> **EXERCISE REQUIREMENTS**: Go through the records and show each line where the word "Services" occurs.
==== LISTED ENTRIES ====
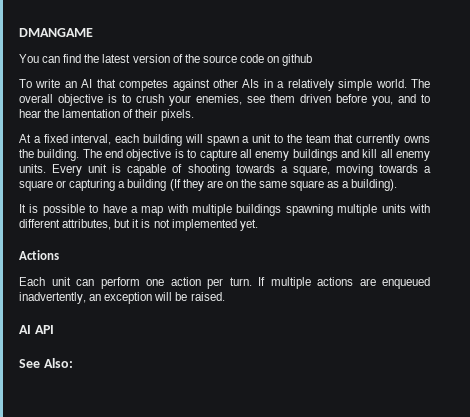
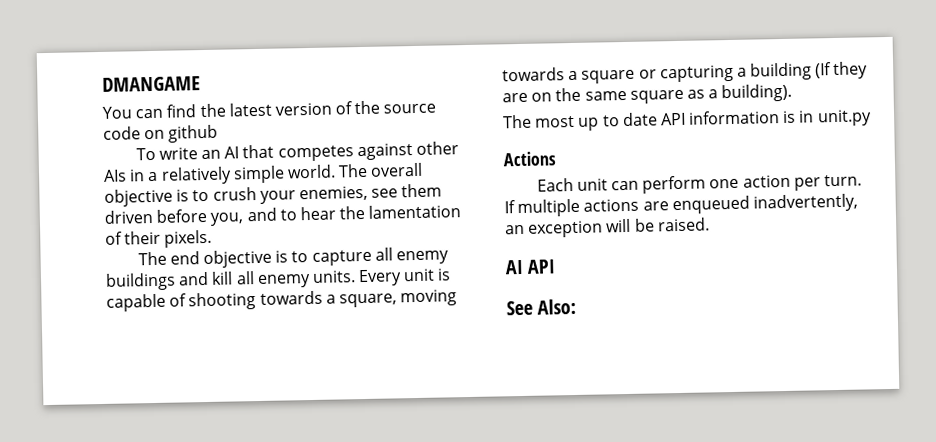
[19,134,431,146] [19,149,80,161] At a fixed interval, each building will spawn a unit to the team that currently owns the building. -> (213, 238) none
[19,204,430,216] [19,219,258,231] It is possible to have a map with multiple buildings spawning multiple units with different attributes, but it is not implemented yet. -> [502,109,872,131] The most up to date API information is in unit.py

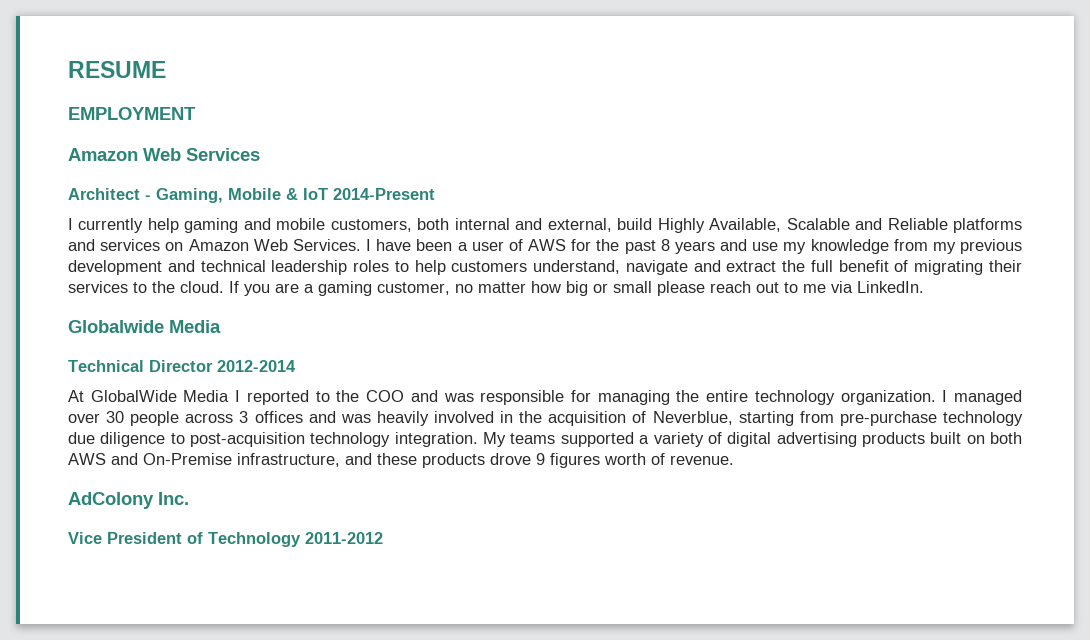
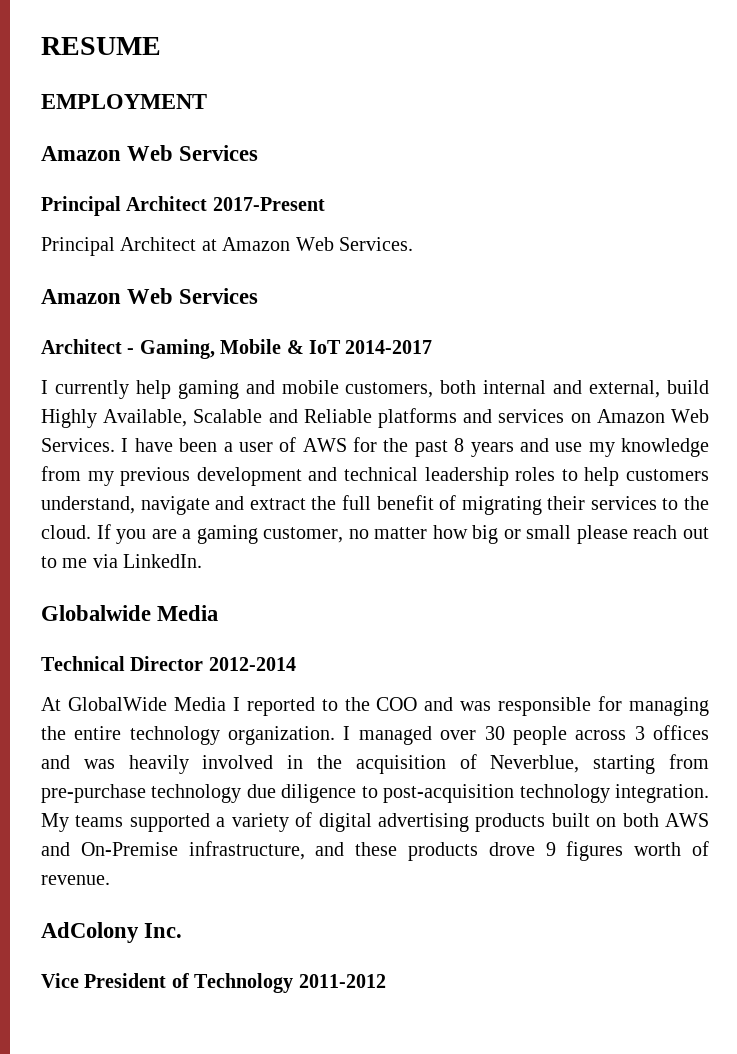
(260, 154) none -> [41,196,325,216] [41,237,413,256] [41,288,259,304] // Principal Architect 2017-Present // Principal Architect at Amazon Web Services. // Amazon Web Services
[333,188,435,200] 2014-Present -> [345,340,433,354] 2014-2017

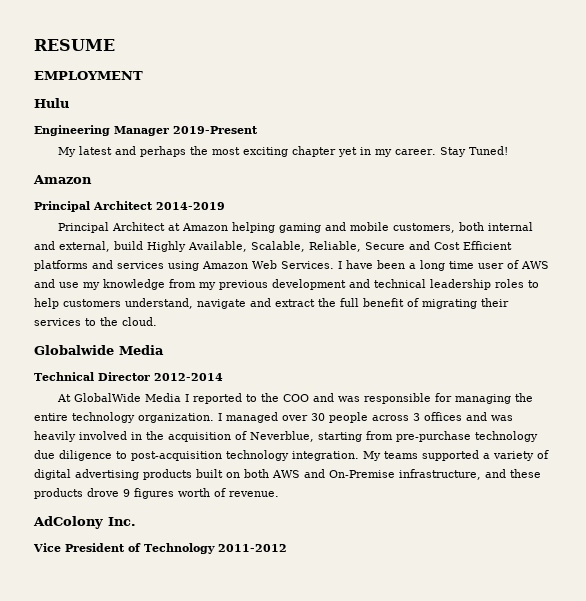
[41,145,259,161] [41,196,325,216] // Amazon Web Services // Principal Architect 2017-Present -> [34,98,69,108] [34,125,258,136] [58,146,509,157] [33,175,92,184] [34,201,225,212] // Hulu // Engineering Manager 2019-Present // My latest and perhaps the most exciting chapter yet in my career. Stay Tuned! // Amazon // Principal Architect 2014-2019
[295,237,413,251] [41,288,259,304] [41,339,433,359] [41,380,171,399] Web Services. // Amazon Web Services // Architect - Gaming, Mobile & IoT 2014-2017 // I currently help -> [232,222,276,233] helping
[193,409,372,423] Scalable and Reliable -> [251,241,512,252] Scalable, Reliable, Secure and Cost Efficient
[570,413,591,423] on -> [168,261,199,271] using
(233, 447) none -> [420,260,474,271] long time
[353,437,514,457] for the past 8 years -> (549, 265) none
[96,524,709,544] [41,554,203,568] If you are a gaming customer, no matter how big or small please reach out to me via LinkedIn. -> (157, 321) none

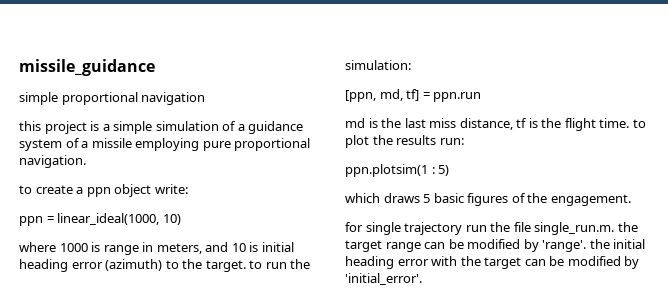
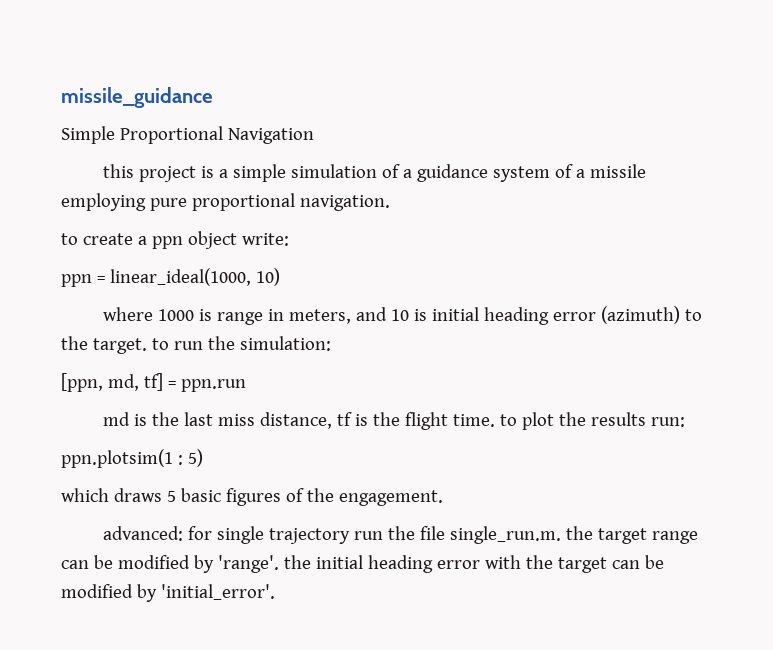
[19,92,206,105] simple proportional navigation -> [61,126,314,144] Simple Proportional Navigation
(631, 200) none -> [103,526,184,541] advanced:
====
> **TASK ANSWER**:
(260, 154) none -> [41,196,325,216] [41,237,413,256] [41,288,259,304] // Principal Architect 2017-Present // Principal Architect at Amazon Web Services. // Amazon Web Services
[41,145,259,161] [41,196,325,216] // Amazon Web Services // Principal Architect 2017-Present -> [34,98,69,108] [34,125,258,136] [58,146,509,157] [33,175,92,184] [34,201,225,212] // Hulu // Engineering Manager 2019-Present // My latest and perhaps the most exciting chapter yet in my career. Stay Tuned! // Amazon // Principal Architect 2014-2019
[295,237,413,251] [41,288,259,304] [41,339,433,359] [41,380,171,399] Web Services. // Amazon Web Services // Architect - Gaming, Mobile & IoT 2014-2017 // I currently help -> [232,222,276,233] helping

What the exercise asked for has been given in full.